I Was Looking At The Ceiling And Then I Saw The Sky, au Théâtre de la Croix-Rousse
Si le catalogue de John Adams compte des opéras dans la tradition du genre, tels que Nixon en Chine ou Docteur Atomic par exemple, le compositeur américain a aussi expérimenté des formes plus mixtes, à l'instar du songplay, ou opéra pop, I was looking at the ceiling and then I saw the sky (Je fixais le plafond et puis j'ai vu le ciel), écrit après le tremblement de terre de Los Angeles en 1994 à partir de témoignages des victimes, et créé en 1995. Comme dans la gravure discographique, l’œuvre est généralement condensée en une heure dix environ. Pourtant, l'intégralité de la partition approche les deux heures, et c'est cette version, à peine émondée par quelques coupures très menues, et rarement montée en France, qui est ici présentée, avec les solistes du Studio de l'Opéra de Lyon.
Au Théâtre de la Croix-Rousse, Eugen Jebeleanu tire parti de la construction même de la pièce, faite de numéros dont l'enchaînement n'est pas définitivement figé, pour tisser une narration efficace qui prolonge les relations entre les sept protagonistes esquissées par le livret de June Jordan.
L'ensemble des saynètes est inscrit dans un dispositif unique de cellules qui imite la structure d'une maison ou d'un immeuble. Selon une optimalisation de l'utilisation d'un espace sans fosse, l'ensemble orchestral, au carrefour des répertoires, avec d'évidentes colorations jazz et rock, occupe le rez-de-chaussée. À l'avant du plateau, côté jardin, un prie-dieu et un immense crucifix en diodes électroluminescentes, et côté cour, un pupitre de plaidoirie devant un drapeau à la bannière étoilée, résument les deux tribunaux de la nation étasunienne, la loi et la religion.
Les trois pièces de l'étage font passer, de gauche à droite, d'un living avec plantes vertes à la blancheur clinique d'une prison en traversant une chambre à la décoration de bonbonnière qui s'acoquine avec le kitsch (à l'occasion, homo-érotique de Pierre et Gilles) : c'est là que se déroulent les ébats du prêtre ou que le policier se masturbe devant un tableau représentant un nu noir baigné de fleurs. Ce condensé de rêve américain ne recherche pas pour autant la reconstitution exacte et s'autorise quelques clins d'œil francophones, à l'exemple de la cabine téléphonique bleue que le passant des années 1990 pouvait croiser à chaque coin de rue.
Dans une dramaturgie qui n'évite pas toujours les bons sentiments, les solistes du Studio de l'Opéra de Lyon équilibrent la précision de la diction avec un lyrisme qui se conjugue à l'engagement théâtral de la comédie musicale. L'ensemble rend justice à la nature hybride dans l'écriture de l'ouvrage.

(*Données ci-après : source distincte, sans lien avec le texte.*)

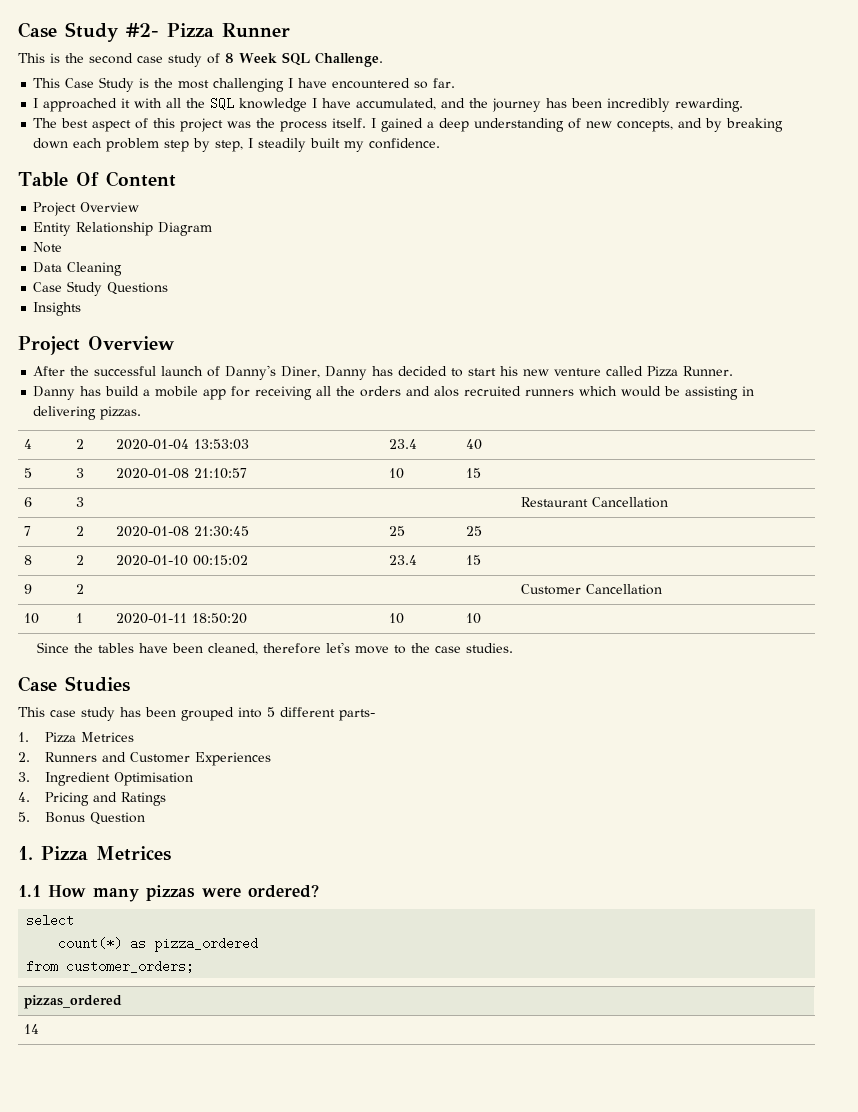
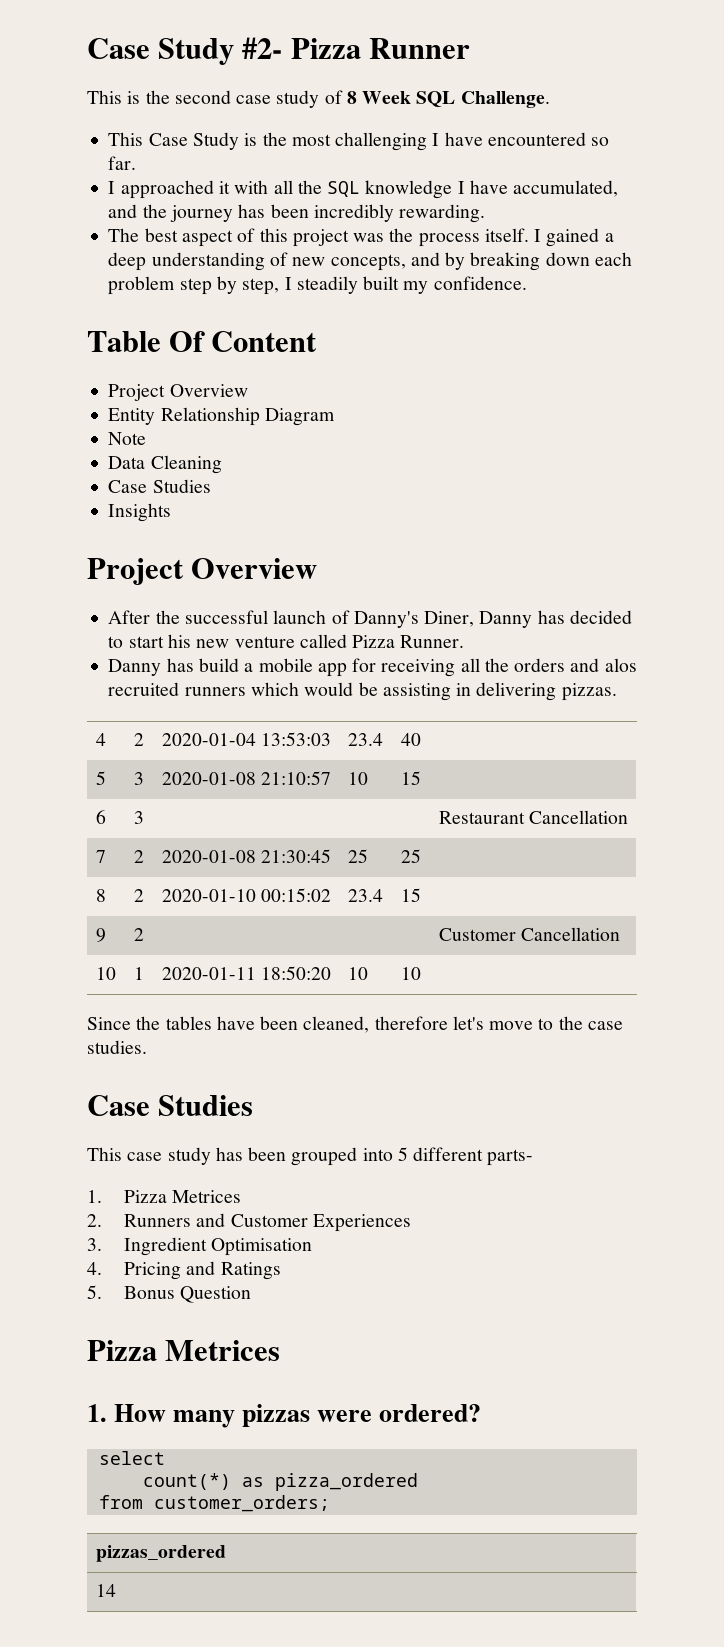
  Data Cleaning
- Case Study Questions
+ Case Studies
  5. Bonus Question
- 1. Pizza Metrices
- 1.1 How many pizzas were ordered?
+ Pizza Metrices
+ 1. How many pizzas were ordered?

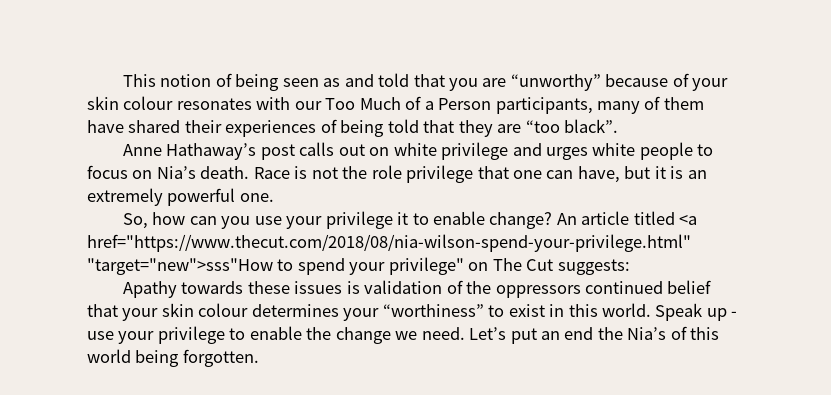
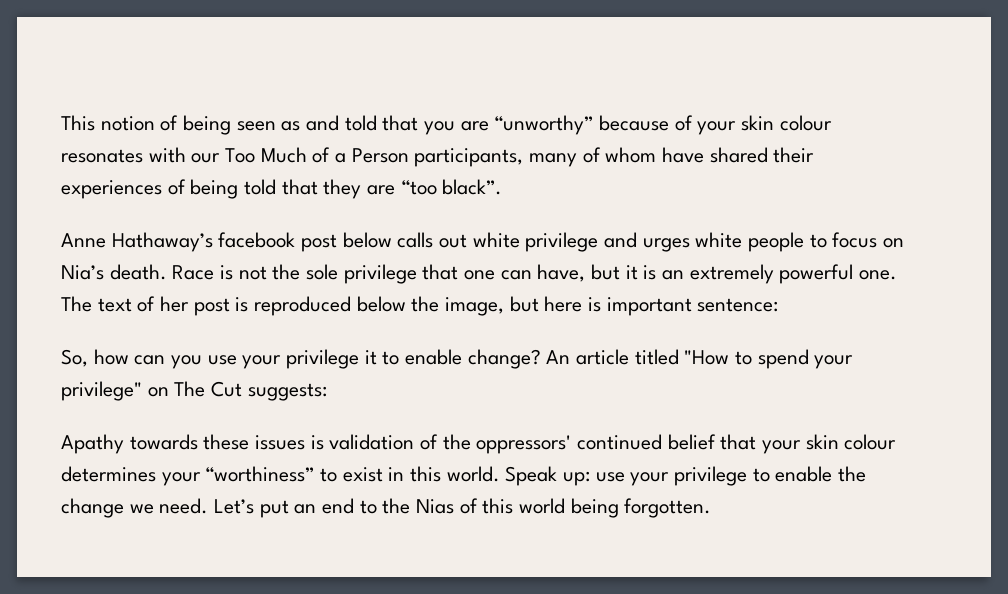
- This notion of being seen as and told that you are “unworthy” because of your skin colour resonates with our Too Much of a Person participants, many of them have shared their experiences of being told that they are “too black”.
+ This notion of being seen as and told that you are “unworthy” because of your skin colour resonates with our Too Much of a Person participants, many of whom have shared their experiences of being told that they are “too black”.
- Anne Hathaway’s post calls out on white privilege and urges white people to focus on Nia’s death.
+ Anne Hathaway’s facebook post below calls out white privilege and urges white people to focus on Nia’s death.
- Race is not the role privilege that one can have, but it is an extremely powerful one.
+ Race is not the sole privilege that one can have, but it is an extremely powerful one. The text of her post is reproduced below the image, but here is important sentence:
- An article titled <a href="https://www.thecut.com/2018/08/nia-wilson-spend-your-privilege.html" "target="new">sss"How to spend your privilege" on The Cut suggests:
+ An article titled "How to spend your privilege" on The Cut suggests:
- Apathy towards these issues is validation of the oppressors continued belief that your skin colour determines your “worthiness” to exist in this world.
+ Apathy towards these issues is validation of the oppressors' continued belief that your skin colour determines your “worthiness” to exist in this world.
- Speak up - use your privilege to enable the change we need.
+ Speak up: use your privilege to enable the change we need.
- Let’s put an end the Nia’s of this world being forgotten.
+ Let’s put an end to the Nias of this world being forgotten.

Avec un lumineux et aéré baryton-martin, Alban Zachary Legos donne une indéniable aura à Dewain, jeune gangster repenti à l'orgueil blessé, non exempt de tendresse dans la ligne. En Mike, policier gay à l'homophobie intériorisée, Aaron O'Hare contraste par une émission moins enveloppante, dont la franchise répond à la raideur morale du personnage que nargue le Rick, avocat d'origine vietnamienne, grimé par la production en veste à paillettes et talons aiguilles, aux confins du cliché transgenre. La clarté du ténor Biao Li qui se déploie dans le souffle d'une harangue empreinte de vaillance et de défi, façonne de manière reconnaissable ce défenseur des opprimés, aux côtés de David, prêtre baptiste aux appétits amoureux conséquents confié à Christian Joel, dont la tessiture haute n'est jamais sollicitée dans la virtuosité gratuite.
Les trois rôles féminins se complètent, sans se confondre –bien au contraire. Louise Kuyvenhoven réserve une mordante Tiffany, dont la pâte mate est scandée d'accents vigoureux. Avec une voix homogène, Clémence Poussin se montre touchante en Consuelo, migrante salvadorienne sur laquelle ploie un destin adverse. Mais c'est sans doute la Leila d'Axelle Fanyo qui se distingue par la rondeur généreuse d'un timbre riche d'harmoniques, et une saisissante faconde vocale. Sa grande scène offre à l'interne de médecine dans une clinique d'avortement une vibrante tribune en faveur de la justice sociale, et qui compte parmi les numéros les plus authentiquement lyriques de la partition.
À la tête d'un ensemble instrumental entre pop et jazz, Vincent Renaud accompagne la vitalité d'un spectacle sincèrement applaudi par le public lyonnais.